В те времена еще не было железнодорожного сообщения между Лондоном и Эдинбургом. Дизраэли отправился в путь в почтовой карете и должен был останавливаться на ночь в Стамфорде, Йорке и Ньюкасле. В кармане у него было два рекомендательных письма. В одном Мэррей просил Локарта принять Бенджамина «как моего самого близкого и доверенного молодого друга» и отнестись к тому, что он сообщит, так, как «если бы это сказал я вам лично». Второе письмо было от адвоката Райта, содержавшее официальное предложение Мэррея Локарту «принять пост управляющего новой газетой». Неясно, насколько это было обоснованно, но письмо адвоката создавало впечатление, что Каннинг хотел бы, чтобы Локарт редактировал новую газету.
Локарт жил не в Эдинбурге, а в загородном доме Чифсвуд, куда Дизраэли и переслал свои рекомендательные письма. Когда же состоялась встреча, то поначалу Локарт не мог скрыть крайнего удивления, увидев молодого человека, и, чтобы снять неловкость, объяснил, что он ожидал встретить отца — Исаака Дизраэли. Недоразумение было быстро ликвидировано, Локарт пригласил Бенджамина погостить у него. В Чифсвуде Дизраэли провел две недели, хозяин познакомил его с Вальтером Скоттом, и они втроем обсуждали предложение, привезенное из Лондона.
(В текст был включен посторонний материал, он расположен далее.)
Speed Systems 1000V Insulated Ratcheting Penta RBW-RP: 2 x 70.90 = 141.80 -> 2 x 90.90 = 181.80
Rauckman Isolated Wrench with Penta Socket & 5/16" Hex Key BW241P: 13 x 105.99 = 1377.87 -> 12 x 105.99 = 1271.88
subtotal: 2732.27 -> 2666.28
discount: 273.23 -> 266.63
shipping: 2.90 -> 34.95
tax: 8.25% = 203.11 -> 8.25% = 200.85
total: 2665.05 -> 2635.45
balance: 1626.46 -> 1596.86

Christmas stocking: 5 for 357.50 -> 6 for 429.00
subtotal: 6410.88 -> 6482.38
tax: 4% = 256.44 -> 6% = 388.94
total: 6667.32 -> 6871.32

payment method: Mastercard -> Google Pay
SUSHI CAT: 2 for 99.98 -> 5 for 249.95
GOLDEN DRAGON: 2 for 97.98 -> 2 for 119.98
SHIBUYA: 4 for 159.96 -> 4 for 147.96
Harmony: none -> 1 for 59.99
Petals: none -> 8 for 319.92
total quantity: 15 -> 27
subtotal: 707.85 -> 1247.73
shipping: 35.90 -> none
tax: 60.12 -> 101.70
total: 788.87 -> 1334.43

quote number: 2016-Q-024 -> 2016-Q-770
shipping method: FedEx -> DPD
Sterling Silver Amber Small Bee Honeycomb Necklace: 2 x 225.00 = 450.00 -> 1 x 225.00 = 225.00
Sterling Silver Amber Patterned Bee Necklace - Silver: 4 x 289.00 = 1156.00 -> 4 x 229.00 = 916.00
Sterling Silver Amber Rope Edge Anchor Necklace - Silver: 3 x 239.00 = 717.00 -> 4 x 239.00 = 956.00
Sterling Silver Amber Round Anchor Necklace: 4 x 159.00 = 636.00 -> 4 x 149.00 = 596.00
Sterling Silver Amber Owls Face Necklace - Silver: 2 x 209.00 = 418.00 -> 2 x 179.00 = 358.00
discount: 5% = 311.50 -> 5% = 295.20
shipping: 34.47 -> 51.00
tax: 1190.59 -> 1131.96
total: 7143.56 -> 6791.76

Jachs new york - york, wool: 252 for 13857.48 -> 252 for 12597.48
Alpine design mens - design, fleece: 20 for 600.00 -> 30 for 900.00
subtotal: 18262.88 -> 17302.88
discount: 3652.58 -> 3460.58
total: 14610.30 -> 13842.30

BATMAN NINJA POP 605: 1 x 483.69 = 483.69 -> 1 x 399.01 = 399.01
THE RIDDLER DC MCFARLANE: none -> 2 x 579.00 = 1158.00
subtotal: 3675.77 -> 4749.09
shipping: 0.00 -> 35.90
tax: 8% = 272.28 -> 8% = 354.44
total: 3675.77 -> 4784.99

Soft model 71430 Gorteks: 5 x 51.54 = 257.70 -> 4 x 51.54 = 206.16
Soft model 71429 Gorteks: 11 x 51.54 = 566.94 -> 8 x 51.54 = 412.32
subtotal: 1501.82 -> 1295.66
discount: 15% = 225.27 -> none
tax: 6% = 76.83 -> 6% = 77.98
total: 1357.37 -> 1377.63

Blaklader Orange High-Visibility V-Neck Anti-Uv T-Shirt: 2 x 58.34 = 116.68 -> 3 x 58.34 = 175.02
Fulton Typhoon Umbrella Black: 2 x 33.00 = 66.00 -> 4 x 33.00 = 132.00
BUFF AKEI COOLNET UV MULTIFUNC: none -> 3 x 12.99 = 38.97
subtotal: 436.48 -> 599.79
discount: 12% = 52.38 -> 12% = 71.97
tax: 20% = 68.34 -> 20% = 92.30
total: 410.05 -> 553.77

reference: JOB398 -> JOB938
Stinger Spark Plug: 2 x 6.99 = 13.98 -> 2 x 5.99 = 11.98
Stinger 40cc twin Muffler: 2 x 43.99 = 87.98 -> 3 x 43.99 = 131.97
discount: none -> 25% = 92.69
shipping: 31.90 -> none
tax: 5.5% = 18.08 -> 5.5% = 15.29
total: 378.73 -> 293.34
Дизраэли был всего лишь представителем Мэррея, и его полномочия были ограничены определенными, хотя и не фиксированными твердо рамками. Однако он истолковал их весьма широко и, не задумываясь, на свой страх и риск делал своим партнерам предложения и строил планы, которые были просто фантастическими. Об этом свидетельствует его переписка с Мэрреем, которого он, естественно, должен был держать в курсе дела. Сегодня интересно читать эти письма — они не только рисуют Бенджамина Дизраэли, каким он был накануне своего совершеннолетия, но и дают представление о том, как полтора века назад делались газеты в Англии.